I have a new microwave, or rather I have an old microwave that is new to me. I don’t like it. It is bigger and more powerful than my old microwave. I didn’t need a bigger and more powerful microwave, but I don’t object to the size or the power. Actually I wasn’t entirely convinced I needed a microwave at all; I use it for very few things. Mainly I defrost meat, because I am good at putting together dinner on the fly but bad about planning ahead; and soften butter, because my daughter likes to bake, but, well, ditto.
I don’t like this microwave because it has too many single-use buttons and multi-step programmed procedures and not enough basic flexible options. I don’t mean that it is too complicated as such, because some tools have a lot of functions and thus need complicated means of interaction. The problem is that its interface is far more complicated than it needs to be, and sufficiently complicated that its design actually interferes with intelligent use.
Here’s an example. If I wanted, with my old microwave, to soften a stick of butter to cool room temperature, I could simply “defrost” it for about 20 seconds. I had only to lower the power and set a time. On the new one, there isn’t a simple way to lower the power; there are only options for various specific foods and purposes. So I have to press “soften/melt,” then watch a scrolling digital readout asking me to press a number for whether I’m softening or melting, and then another number for what sort of food item I have, and then a third for how many sticks of butter. The old process required me to press four easily readable buttons (defrost, 2, 0, start) and worked perfectly, because I’d experimented a bit to see how long it took to soften a stick of butter. The new process takes a good ten seconds to get started and halfway melts the butter, so that I have to stand and watch it through the (typically streaked and greasy) glass. And if I want to soften half a stick, I’m out of luck. Same for defrosting less than a pound of meat. It simply isn’t an option. And while there may be some way to make the machine do what I want, I’ll have to find a manual somewhere online to figure out how, because the “custom” settings aren’t.
I was thinking, yesterday, about how I would solve this problem. One way would be to plan ahead and/or just use the gas stove, but that’s not really in keeping with the spirit of the age, so take it as a design problem. Here are some observations:
- There are really only two settings to be adjusted on a microwave oven: power and time. Every complicated, gourmet, or “custom” option is only a shortcut (or longcut, as it may be) for some combination of those two options.
- Those shortcuts cannot work consistently for all cooks in all situations. Note well: The problem isn’t just that they don’t work, which would imply that better engineering would make them work. The problem is that they can’t. You can’t program enough shortcuts for every quantity of meat you might want to defrost. Meat comes out of the freezer at different temperatures and has different densities. I may want to soften butter to cool room temperature for baking or to warm room temperature for spreading. An experienced cook makes continual intuitive adjustments to handle the almost infinite variations in day-to-day cooking. (And everybody knows when you make popcorn in the microwave you have to listen for the popping to stop; you never trust the “popcorn” setting.)

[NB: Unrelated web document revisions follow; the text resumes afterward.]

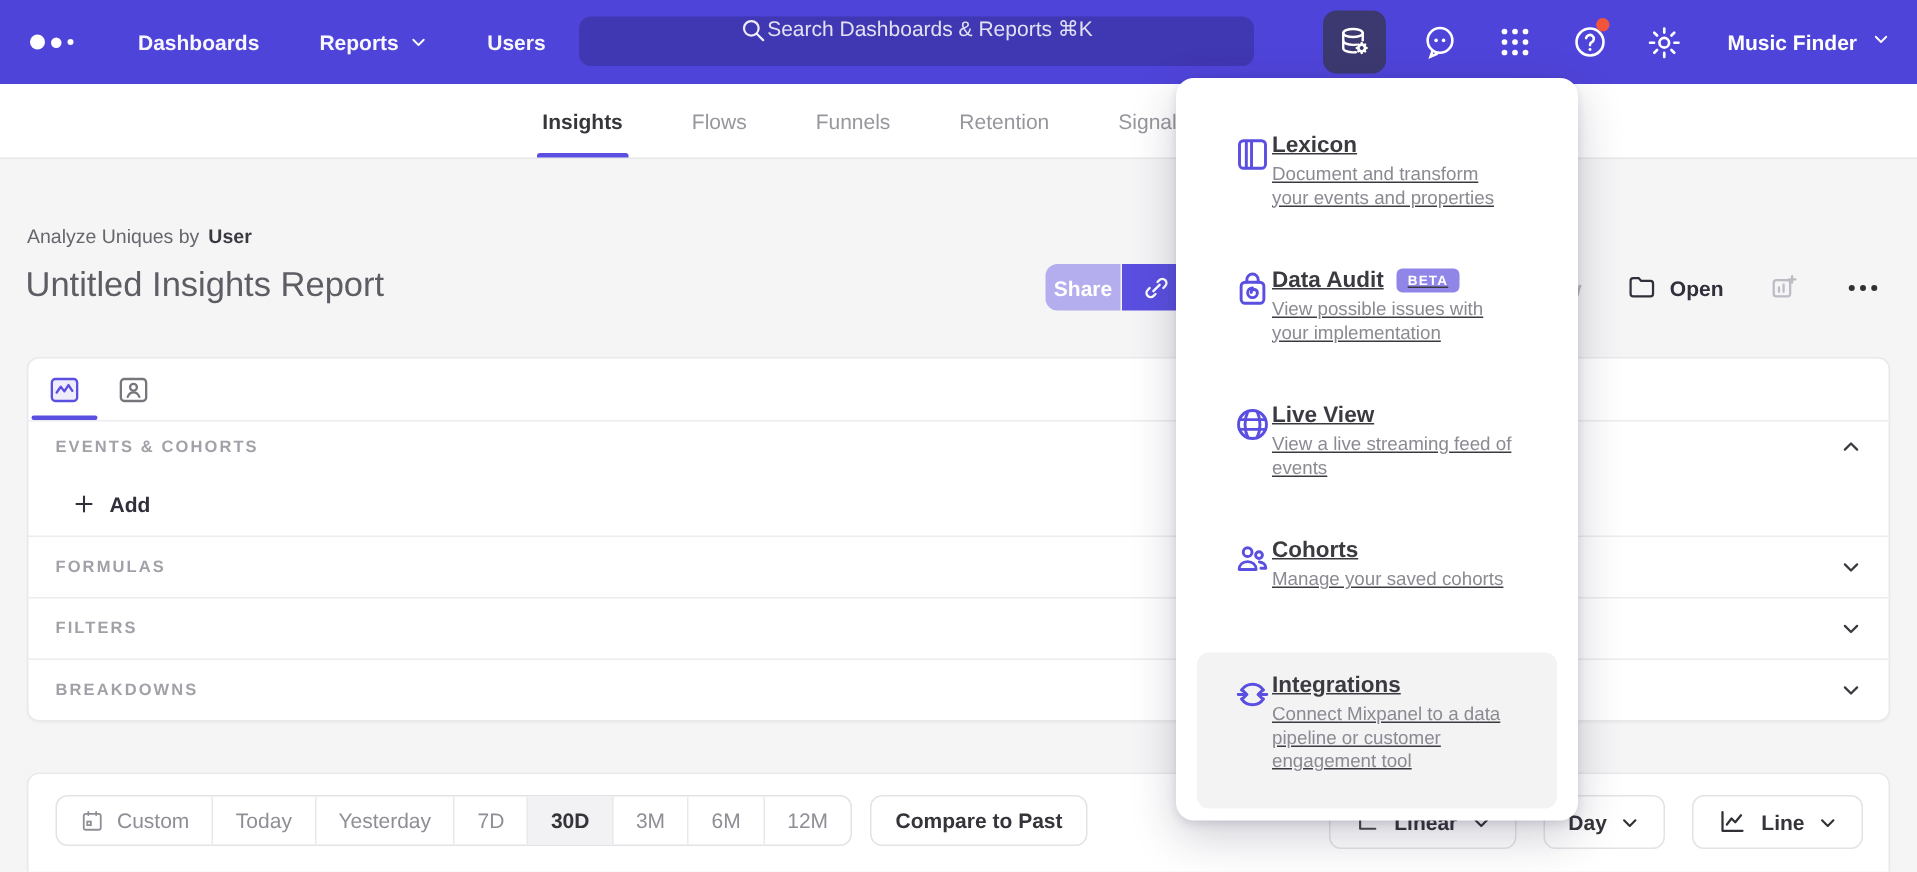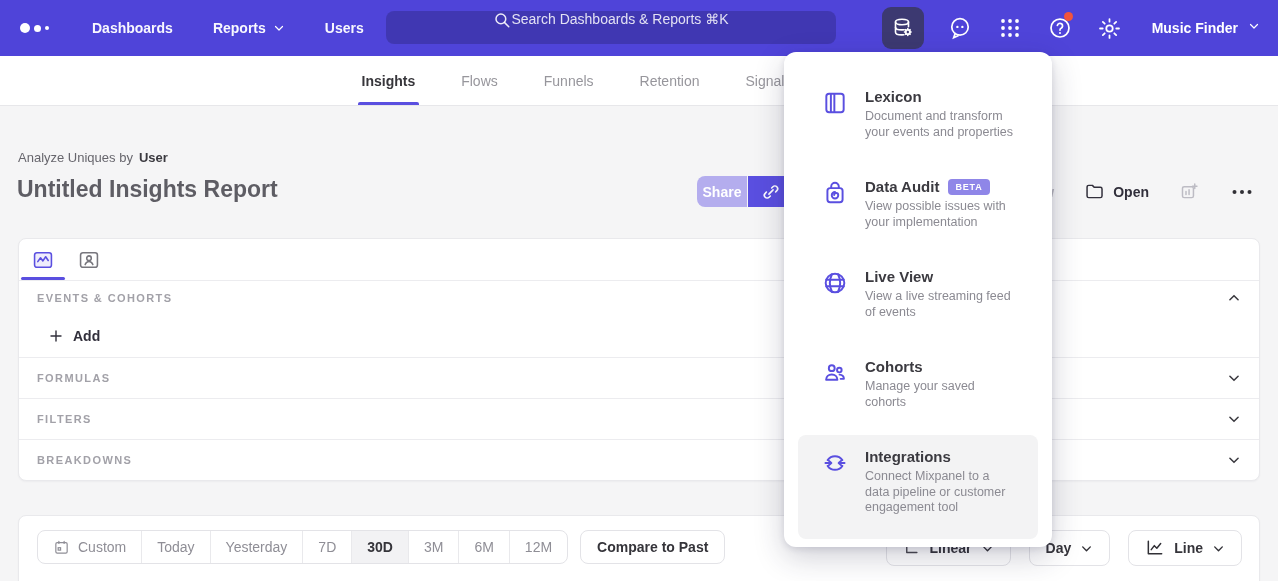--- a/index.html
+++ b/index.html
@@ -40,21 +40,21 @@
                   padding-right:44px; }
   .rtab { position:relative; display:flex; align-items:center; font-size:14px;
           color:#97969c; cursor:pointer; }
   .rtab.active { color:#37363b; font-weight:700; }
   .rtab.active::after { content:""; position:absolute; left:-4px; right:-4px; bottom:0;
           height:3px; background:#5a4fe0; border-radius:2px 2px 0 0; }
 
   
   .analyze-row { position:absolute; left:18px; top:150px; font-size:13px; color:#67666d; }
   .analyze-row b { color:#3a393f; font-weight:700; margin-left:6px; cursor:pointer; }
-  .report-title { position:absolute; left:17px; top:176px; font-size:23px; font-weight:700;
+  .report-title { position:absolute; left:17px; top:176px; font-size:23px; font-weight:400;
                   color:#5e5d64; }
   .share-group { position:absolute; left:697px; top:176px; display:flex; height:31px; }
   .share-btn { width:50px; background:#b4adee; color:#fff; font-size:14px; font-weight:700;
                border:none; border-radius:8px 0 0 8px; display:flex; align-items:center;
                justify-content:center; cursor:pointer; }
   .link-btn { width:45px; background:#5a4fe0; border:none; border-radius:0 8px 8px 0;
               display:flex; align-items:center; justify-content:center; cursor:pointer;
               margin-left:1px; }
   .header-right { position:absolute; right:24px; top:176px; height:31px; display:flex;
                   align-items:center; gap:30px; }
@@ -96,21 +96,21 @@
          border:1px solid #e3e3e7; border-radius:8px; background:#fff; font-size:14px;
          font-weight:700; color:#35343a; cursor:pointer; }
   .date-right { display:flex; gap:18px; }
   .date-right .btn { height:36px; }
 
   
   .apps-panel { position:absolute; left:784px; top:52px; width:268px; height:495px;
                 background:#fff; border-radius:12px; z-index:50; padding-top:23px;
                 box-shadow:0 10px 30px rgba(35,35,70,0.22), 0 2px 6px rgba(35,35,70,0.12); }
   .menu-item { height:90px; margin:0 14px; padding:13px 24px 0; border-radius:8px;
-               display:flex; gap:17px; cursor:pointer; }
+               display:flex; cursor:pointer;text-decoration:underline; }
   .menu-item.hovered { background:#f3f3f4; height:104px; }
   .mi-icon { width:26px; height:26px; flex:0 0 26px; margin-top:2px; }
   .mi-title { font-size:15px; font-weight:700; color:#3b3a40; display:flex;
               align-items:center; gap:9px; }
   .mi-desc { margin-top:4px; font-size:12.5px; line-height:15.5px; color:#8b8a92; }
   .beta { background:#8f86e8; color:#fff; font-size:9px; font-weight:700;
           letter-spacing:0.8px; padding:3px 7px; border-radius:4px; }
   .w165{max-width:165px;} .w190{max-width:190px;} .w185{max-width:185px;} .w170{max-width:170px;}
 
   svg { display:block; }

- Having to set the appliance via an algorithm — a chosen pre-programmed sequence of steps — thus makes smart cooking impossible, or at least far more difficult than it would otherwise be. A former colleague had a sign in his office to the effect that simple rules encourage complex behavior, while complicated rules encourage simple behavior; I think his point had to do with the superiority of baseball over football, but the principle can be broadly applied. “Smart” kitchens make dumb cooks.
So how would I design the microwave’s interface to enable and encourage thoughtful and attentive cooking and to save the cook time in setting the machine? Since there are only two things to be set, you only need two means of setting things: one for time and one for power. You could have a number pad, but why? It’s actually quicker to turn a dial — and more appropriate for time, which is a continuous measure and not a discrete one. So have a dial for minutes and a dial for seconds. Minutes numbered 1–20 (or even 1–15) would cover 99 percent of what anyone does with a microwave and would give you ample room to see each minute, and the dial could click at each minute for audible feedback. The seconds dial could turn continuously and be labeled every five seconds, which would let you set it easily to a precision of about 2½ seconds — which realistically is plenty of precision.
And that, again realistically, is why I don’t have a career in design. Nevertheless, if GE or somebody wants to hire me for UX design on a dumb microwave, I’m available on a per-hour basis.